▶ [WHAT YOU SHOULD DO] Return, from the listing that follows, each line containing the word "order".

▶ [GIVEN RECORDS]
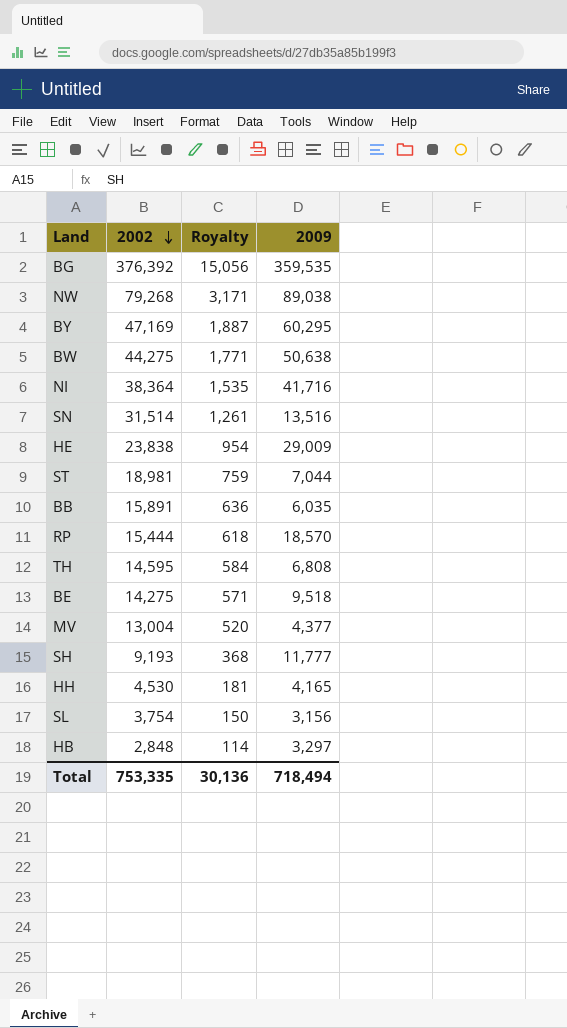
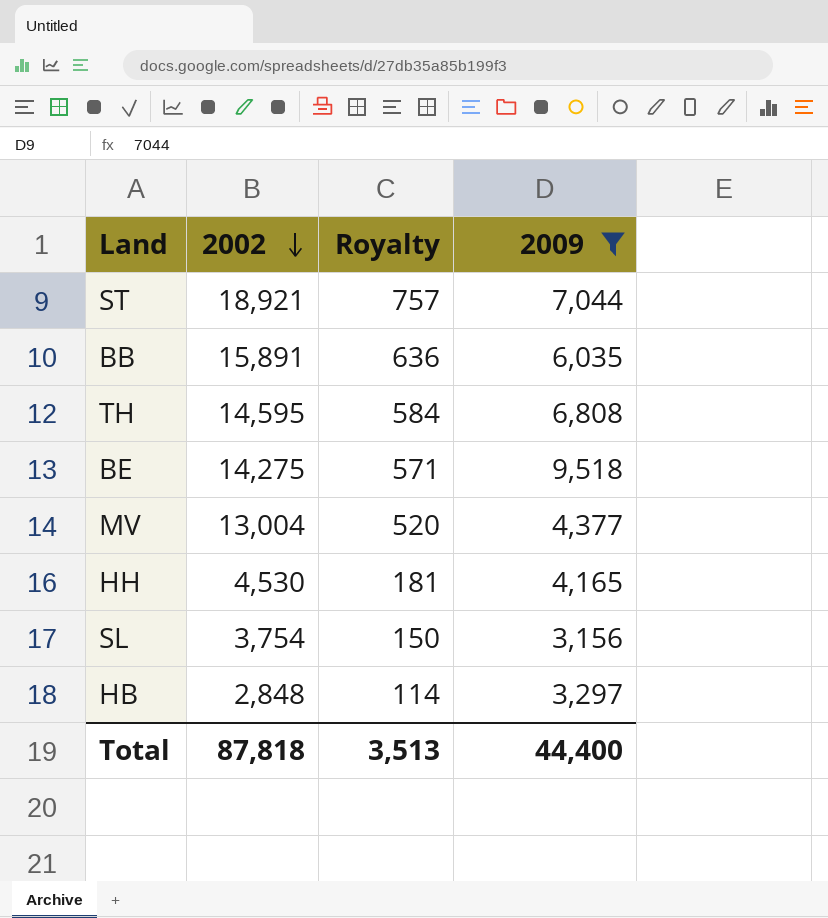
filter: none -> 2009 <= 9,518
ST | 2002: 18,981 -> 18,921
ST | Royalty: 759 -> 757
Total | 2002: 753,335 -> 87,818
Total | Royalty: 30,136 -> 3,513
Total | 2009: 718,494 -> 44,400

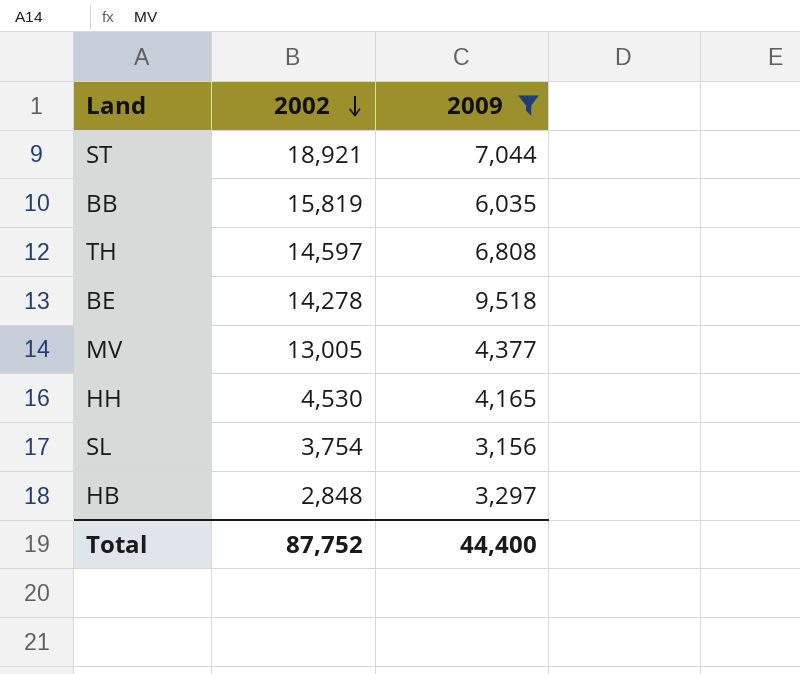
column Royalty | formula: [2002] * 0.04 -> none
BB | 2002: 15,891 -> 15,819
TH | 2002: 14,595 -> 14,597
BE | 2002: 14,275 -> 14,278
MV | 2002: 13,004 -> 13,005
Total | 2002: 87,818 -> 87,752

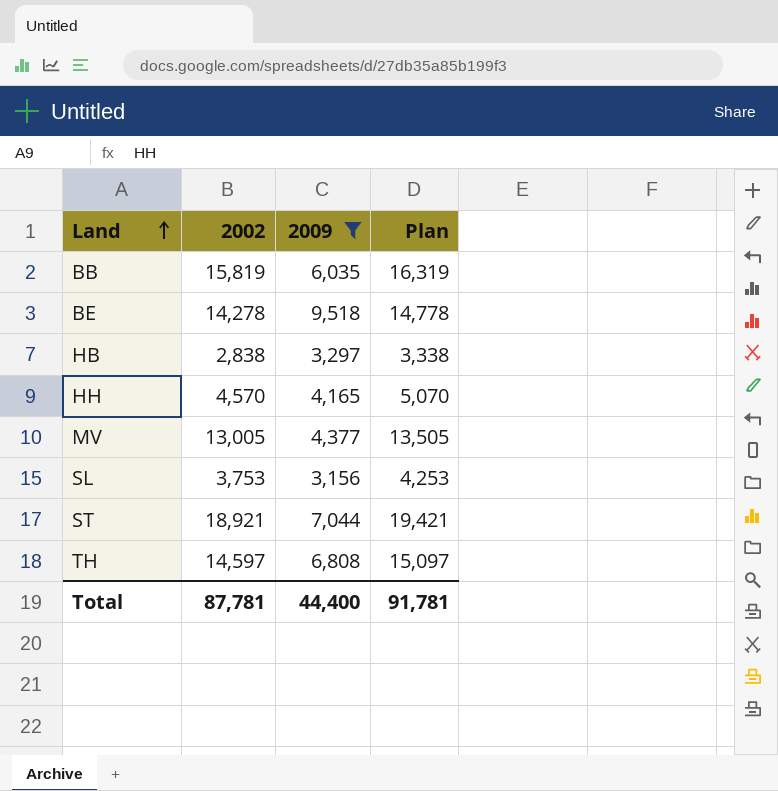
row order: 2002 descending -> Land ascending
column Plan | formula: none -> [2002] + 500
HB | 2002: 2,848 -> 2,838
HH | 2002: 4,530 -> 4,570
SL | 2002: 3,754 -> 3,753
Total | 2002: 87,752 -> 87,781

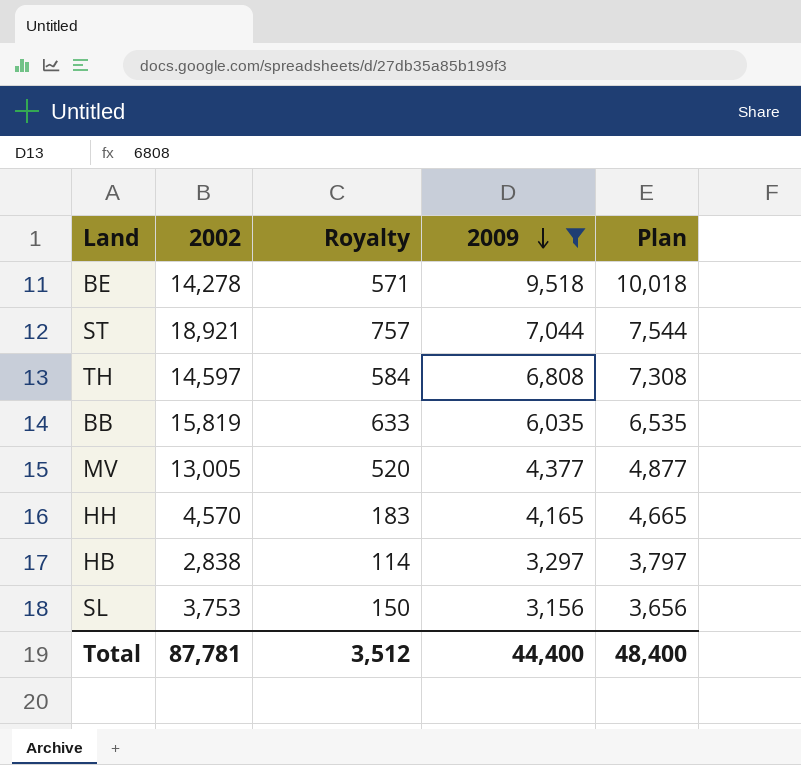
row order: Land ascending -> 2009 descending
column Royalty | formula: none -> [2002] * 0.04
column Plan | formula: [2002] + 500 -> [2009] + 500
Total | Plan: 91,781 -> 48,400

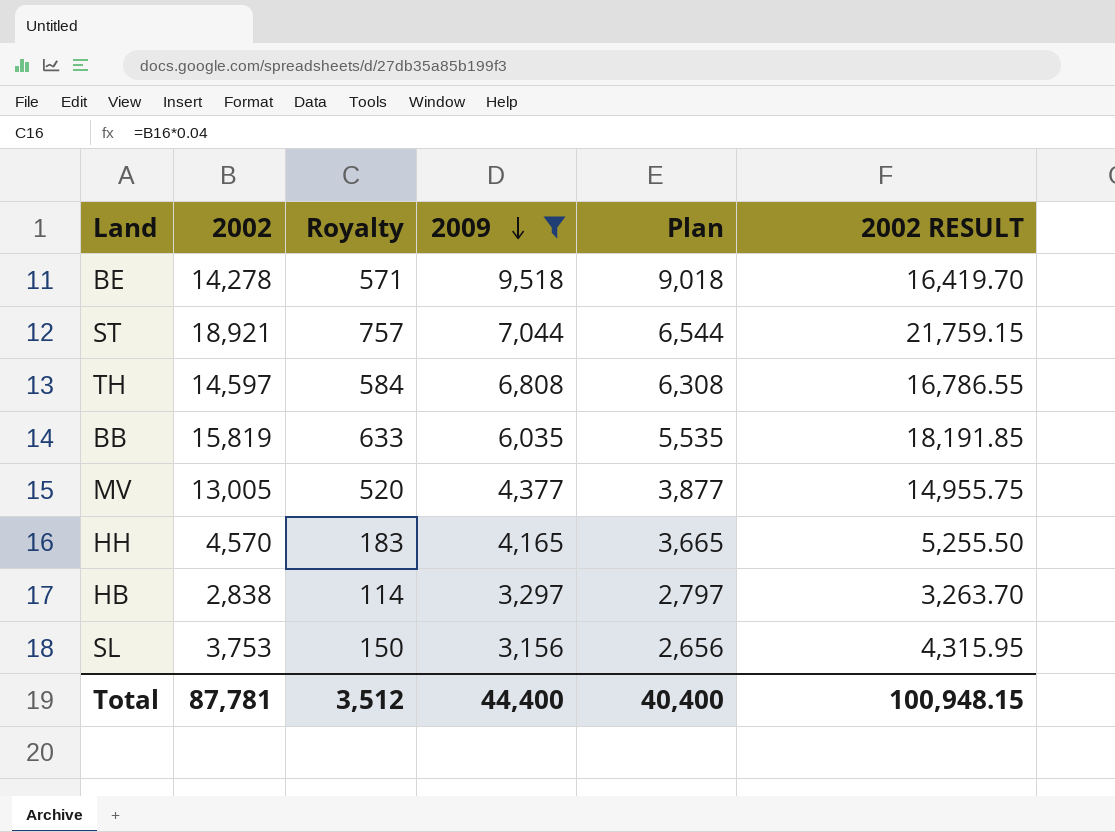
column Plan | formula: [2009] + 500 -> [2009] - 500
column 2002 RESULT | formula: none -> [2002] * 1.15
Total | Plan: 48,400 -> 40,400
* * *
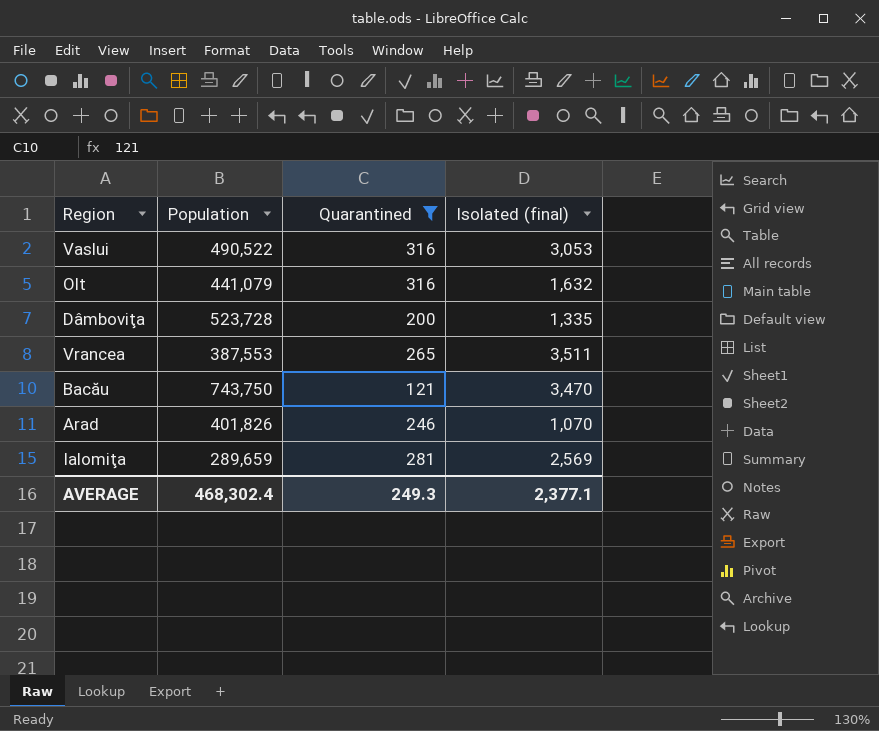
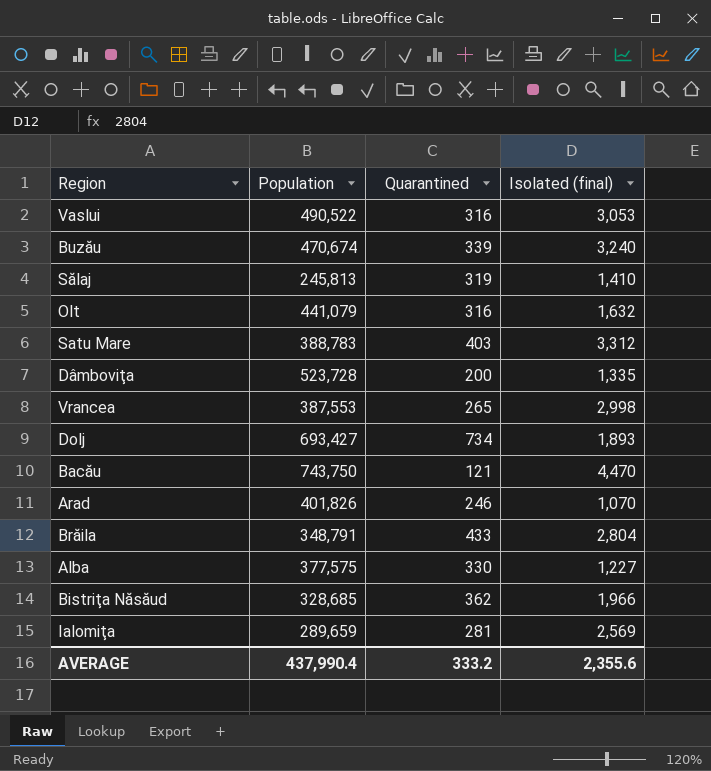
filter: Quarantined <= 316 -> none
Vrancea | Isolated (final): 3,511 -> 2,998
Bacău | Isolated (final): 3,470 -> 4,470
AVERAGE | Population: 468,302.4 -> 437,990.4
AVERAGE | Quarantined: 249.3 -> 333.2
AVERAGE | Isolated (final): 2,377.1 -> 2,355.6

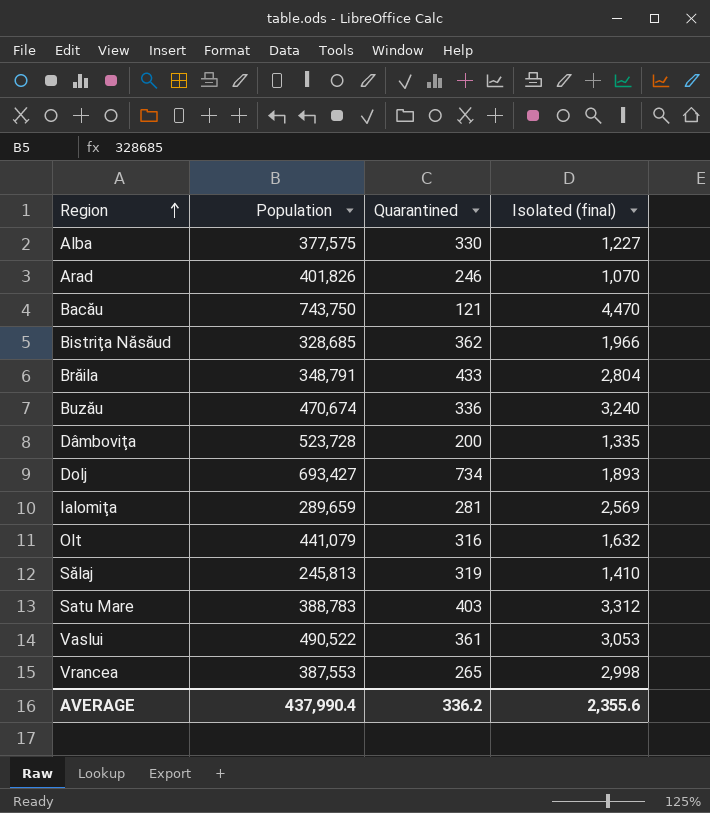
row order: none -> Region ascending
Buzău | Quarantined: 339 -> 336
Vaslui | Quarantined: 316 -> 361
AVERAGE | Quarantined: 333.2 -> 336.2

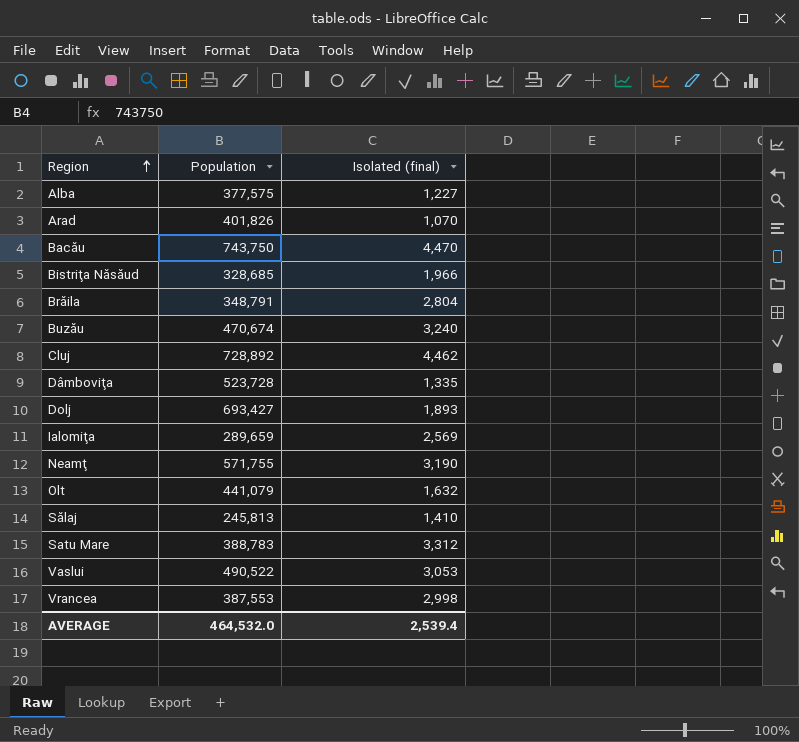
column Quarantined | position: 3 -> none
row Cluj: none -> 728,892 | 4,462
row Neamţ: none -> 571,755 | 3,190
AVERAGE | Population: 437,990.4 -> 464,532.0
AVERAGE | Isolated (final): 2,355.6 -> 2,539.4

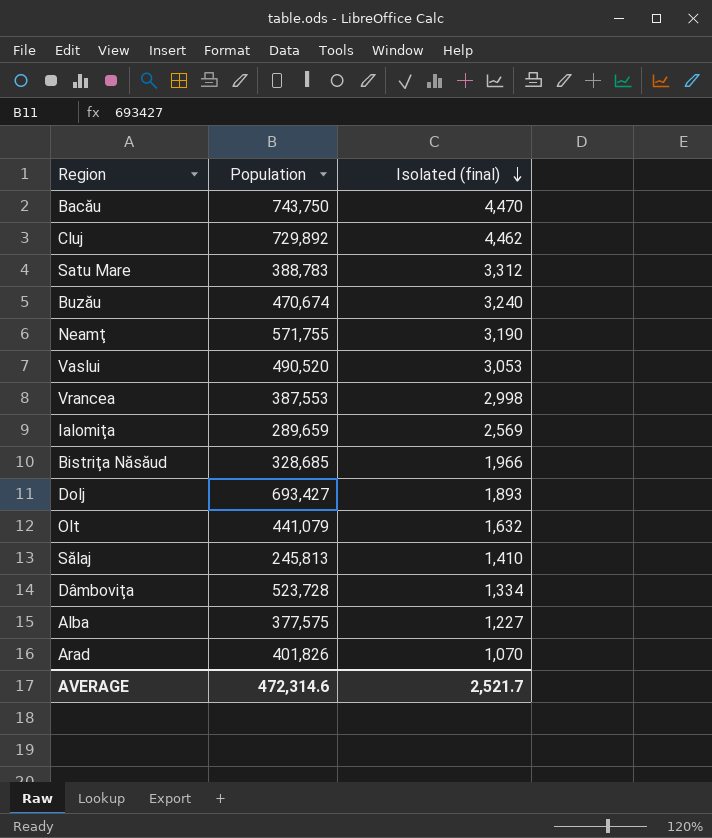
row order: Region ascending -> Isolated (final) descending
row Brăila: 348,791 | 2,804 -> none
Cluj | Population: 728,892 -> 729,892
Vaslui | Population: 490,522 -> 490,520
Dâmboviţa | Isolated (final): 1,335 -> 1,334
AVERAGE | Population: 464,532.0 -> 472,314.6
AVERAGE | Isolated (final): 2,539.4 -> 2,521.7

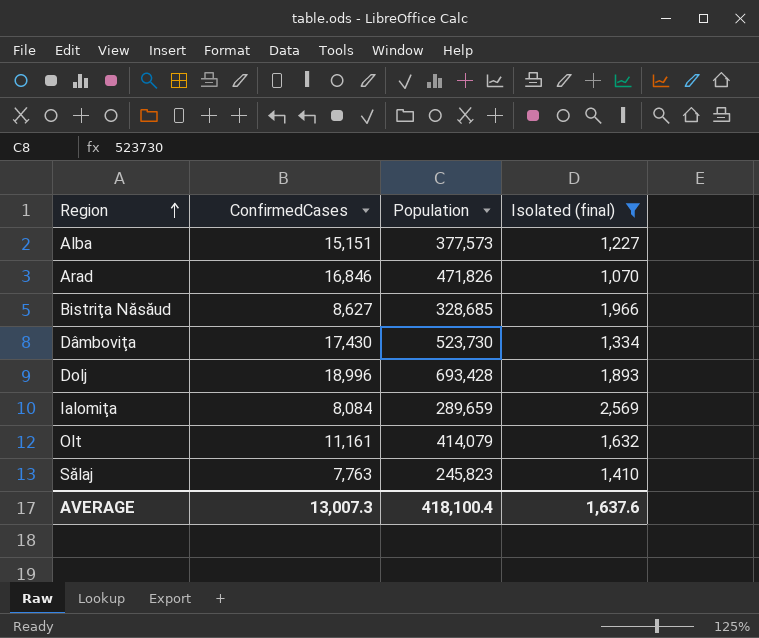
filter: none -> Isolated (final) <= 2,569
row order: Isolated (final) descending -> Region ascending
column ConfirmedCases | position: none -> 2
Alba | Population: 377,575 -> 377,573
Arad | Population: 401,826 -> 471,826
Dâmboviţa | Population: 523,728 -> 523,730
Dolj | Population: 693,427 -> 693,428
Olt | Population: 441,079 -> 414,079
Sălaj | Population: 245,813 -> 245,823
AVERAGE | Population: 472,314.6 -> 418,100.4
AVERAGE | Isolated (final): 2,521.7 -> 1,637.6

▶ [TASK ANSWER]
row order: 2002 descending -> Land ascending
row order: Land ascending -> 2009 descending
row order: none -> Region ascending
row order: Region ascending -> Isolated (final) descending
row order: Isolated (final) descending -> Region ascending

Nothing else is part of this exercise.